Students Aim To Create Preemptive Tool To ID High-risk Users
Carnegie Mellon University students have created a new tool to help clinicians identify individuals with high-risk patterns of opioid use before it’s too late.
Using prescription data provided by the Allegheny County Department of Human Services (DHS), public policy and management graduate students Wilson Mui and Nikita Setia and Riccardo Fogliato, a Ph.D. candidate in the Department of Statistics and Data Science , created a predictive model that could project an individual’s trajectory after just a few months of observation. This tool has the potential to save lives, especially in counties such as Allegheny, where the rate of opioid-related overdoses exceeds both the state and national averages.
"Our goal is to use data to try to find people before they have a problem," Mui said.
The students worked under the guidance of Daniel Nagin, a professor at CMU’s Heinz College of Information Systems and Public Policy , and Dr. Jonathan Elmer, an assistant professor of emergency medicine, critical care medicine and neurology at the University of Pittsburgh.
For Erin Dalton, deputy director for the Office of Data Analysis, Research and Evaluation at DHS, being able to locate high-risk opioid users before they develop a problematic dependence is absolutely critical.
"While other strategies allow us to identify people who are already addicted or actively in need of treatment, the fact that this method is preemptive is particularly valuable," said Dalton, an alumna of Heinz College.
The students synthesized eight years of DHS data into three distinct opioid user profiles: low users, heavy users and "desisters," or individuals whose prescription opioid usage starts high but then quickly diminishes over time. These profiles were based on the number and dosage of prescriptions filled on a monthly basis, as well as the changes in this data over time.
"Addiction is a disease, and like any other disease, prevention is always better than treatment," said Elmer, who has witnessed the devastating impact of opioid addiction in Allegheny County.

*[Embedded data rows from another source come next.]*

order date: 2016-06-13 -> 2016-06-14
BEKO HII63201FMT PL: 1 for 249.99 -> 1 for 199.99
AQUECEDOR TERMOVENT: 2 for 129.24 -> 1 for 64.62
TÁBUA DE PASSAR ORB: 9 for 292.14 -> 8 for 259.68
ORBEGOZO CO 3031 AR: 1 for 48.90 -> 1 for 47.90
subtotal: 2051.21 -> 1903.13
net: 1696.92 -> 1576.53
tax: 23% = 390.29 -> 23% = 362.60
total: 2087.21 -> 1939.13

"Today, clinicians and families both are often shocked by unanticipated opioid overdoses and death," Elmer said. "Although the data we analyzed in this work are available to clinicians, advanced modeling techniques can identify patterns inapparent to the naked eye. By predicting future patterns of opioid use, our hope is to bring clinicians the tools they need to intervene early, modify high risk behaviors and save lives."
According to the U.S. Department of Health and Human Services, more than 11.4 million people in the U.S. misused prescription opioids in 2016 alone. The White House Council of Economic Advisors found that 2.4 million Americans currently have an opioid use disorder, costing the United States over $504 billion each year.
Nagin, whose group-based trajectory modeling algorithm served as the foundation for the team’s opioid user profiling methodology, maintains this technique epitomizes the mission of Heinz College.
"This isn’t the sort of problem that can be accurately captured from purely a policy perspective or an informatics perspective. Its complexity necessitates Heinz’s interdisciplinary approach," Nagin said.
With better than 80 percent accuracy after just a few months of prescription opioid use, the students’ model could help clinicians on the frontlines of the opioid crisis by flagging many high-risk individuals before they develop an opioid use disorder.
"We’re only looking at their prescription data over time. We’re not looking at things like gender or race. We are only looking at prescription use to establish a pattern," Setia said. "The model not only gives you the likelihood that a person is going to fall into one of the three groups for any given month, it gives you a picture of where the person is likely to fall in the long term."
By catching problematic behavior early, this method could facilitate gentle interventions from clinicians, such as conversations with high-risk patients and prescription strength adjustments, before the issue escalates, Elmer said.
One particularly promising aspect of this work is that it could scale nationally. The DHS dataset at the heart of this study is Medicaid data, meaning that every state has access to the same information. While there is no substitute for a clinician’s presence and discretion, this work provides a more standardized benchmark for high-risk opioid usage.
"This isn’t the end-all, be-all of the drug problem. It’s not a one-stop solution," Setia said. "But there’s bias that enters into clinicians’ decision-making. One clinician’s definition of ’heavy usage’ may not match another’s. This approach takes that out of the picture, giving standard definitions and letting the clinician handle it from there."
Currently, the majority of interventions into opioid misuse take place after the patient has developed an addiction. By targeting opioid misuse at such an early stage, this groundbreaking model would help clinicians take a preemptive, intervention-based approach to opioid addiction.